TASK TO COMPLETE: Across the following data, state how many lines include the word "directive". Provide the number alone.

[Before and after images]
■ ■ ■ ■

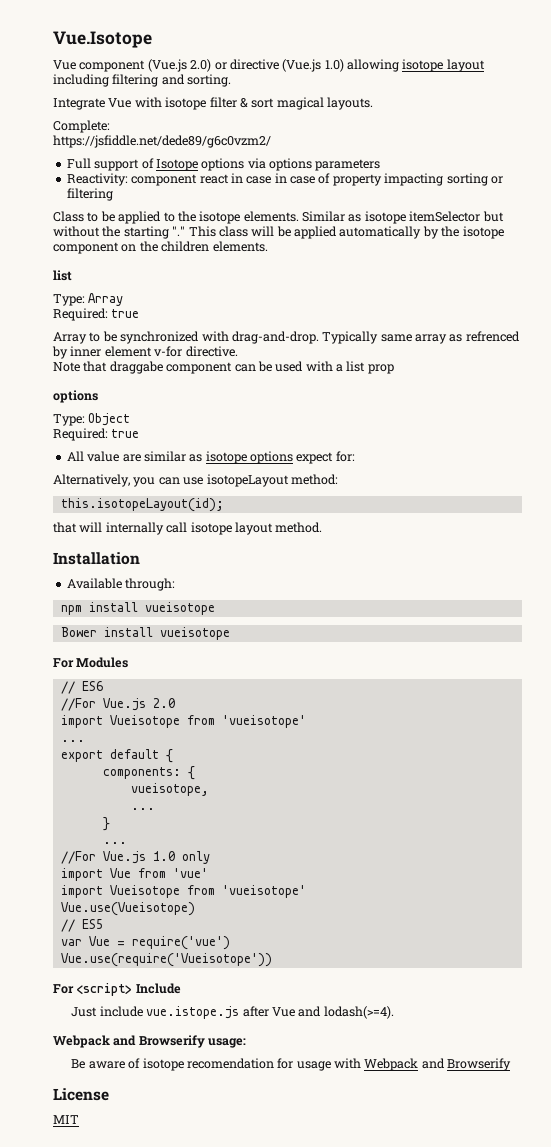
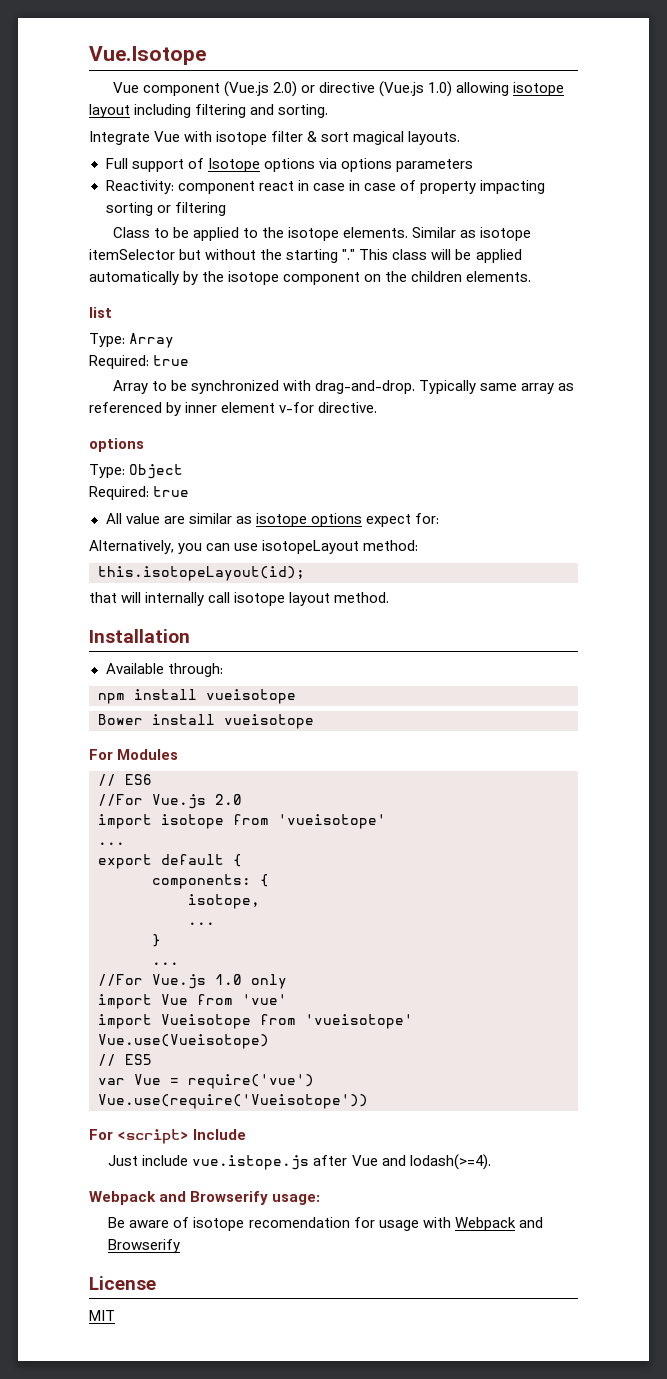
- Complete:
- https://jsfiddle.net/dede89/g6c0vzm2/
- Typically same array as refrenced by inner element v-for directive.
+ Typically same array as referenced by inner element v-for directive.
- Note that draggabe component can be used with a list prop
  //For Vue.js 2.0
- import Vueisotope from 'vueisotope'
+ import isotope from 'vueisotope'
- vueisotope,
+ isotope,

■ ■ ■ ■

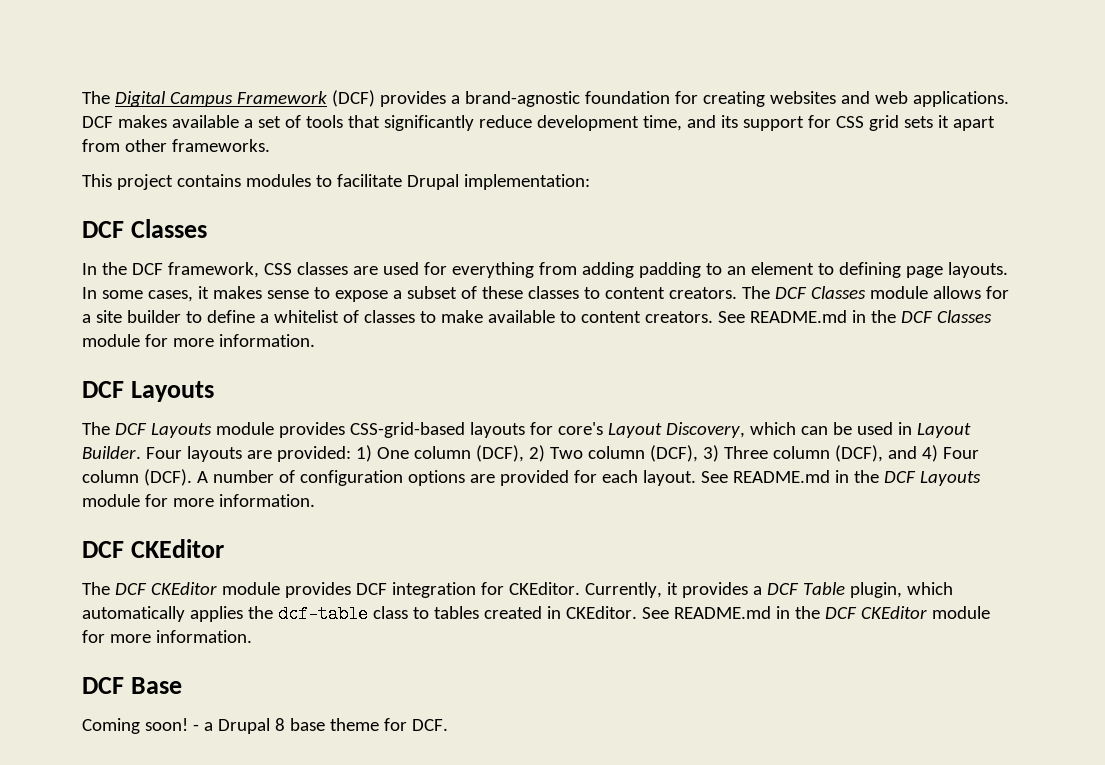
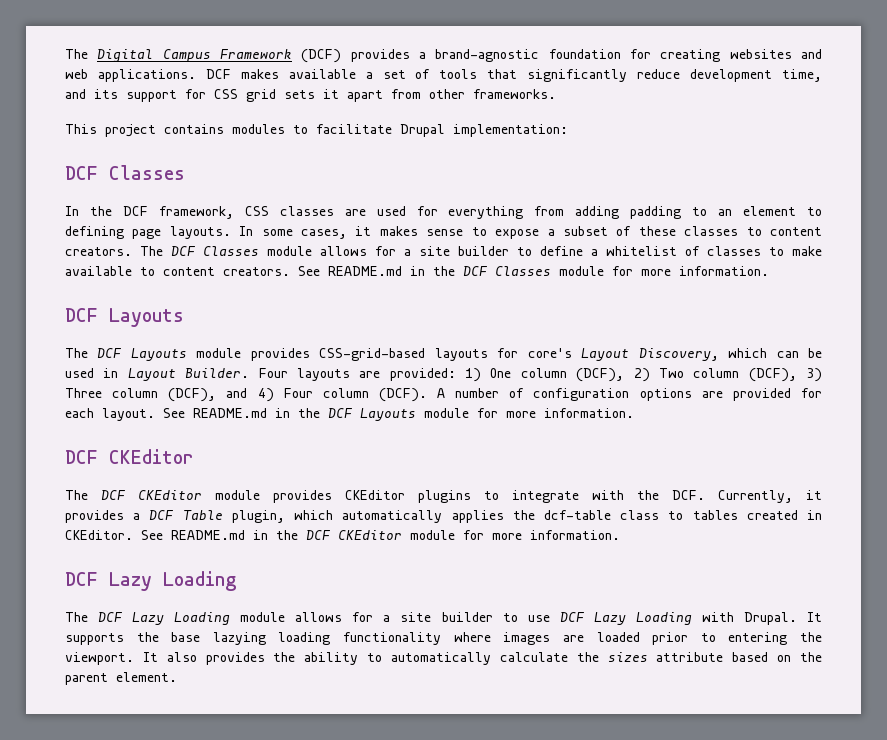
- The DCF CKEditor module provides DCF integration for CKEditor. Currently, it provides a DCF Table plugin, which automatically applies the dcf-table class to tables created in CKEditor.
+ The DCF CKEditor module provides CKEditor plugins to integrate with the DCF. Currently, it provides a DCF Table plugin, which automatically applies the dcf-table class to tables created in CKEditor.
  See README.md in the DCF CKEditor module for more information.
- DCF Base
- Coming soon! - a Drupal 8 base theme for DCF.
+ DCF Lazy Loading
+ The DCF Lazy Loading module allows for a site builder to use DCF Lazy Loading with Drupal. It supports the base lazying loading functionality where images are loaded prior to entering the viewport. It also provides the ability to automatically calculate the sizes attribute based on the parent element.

■ ■ ■ ■

REPLY TO THE TASK: 2